--- Dataset entries ---

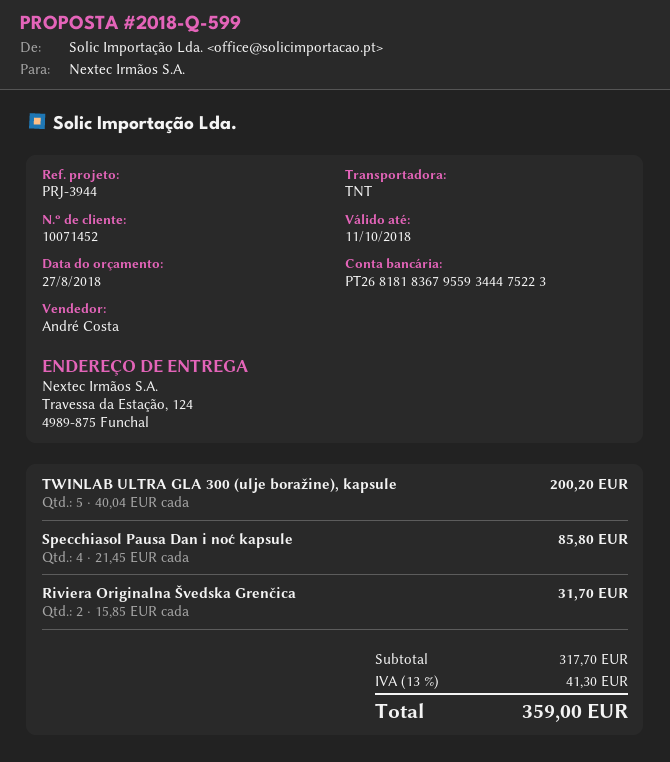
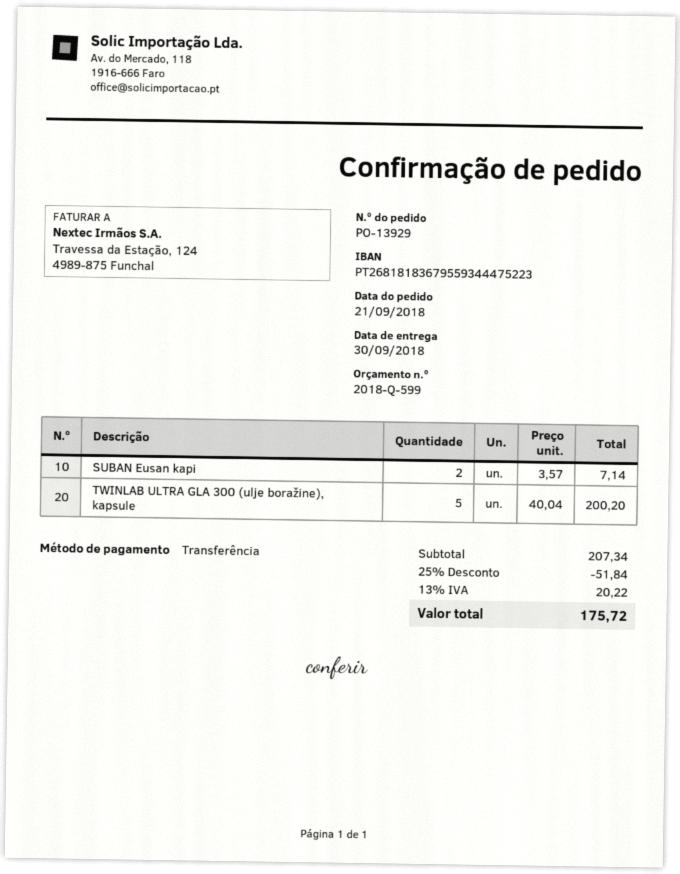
Specchiasol Pausa Dan i noć kapsule: 4 x 21.45 = 85.80 -> none
Riviera Originalna Švedska Grenčica: 2 x 15.85 = 31.70 -> none
SUBAN Eusan kapi: none -> 2 x 3.57 = 7.14
subtotal: 317.70 -> 207.34
discount: none -> 25% = 51.84
tax: 13% = 41.30 -> 13% = 20.22
total: 359.00 -> 175.72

---

> _What this task involves_: Would you set down every line of the data above exactly, skipping the pictures?

> _Written solution_:
Specchiasol Pausa Dan i noć kapsule: 4 x 21.45 = 85.80 -> none
Riviera Originalna Švedska Grenčica: 2 x 15.85 = 31.70 -> none
SUBAN Eusan kapi: none -> 2 x 3.57 = 7.14
subtotal: 317.70 -> 207.34
discount: none -> 25% = 51.84
tax: 13% = 41.30 -> 13% = 20.22
total: 359.00 -> 175.72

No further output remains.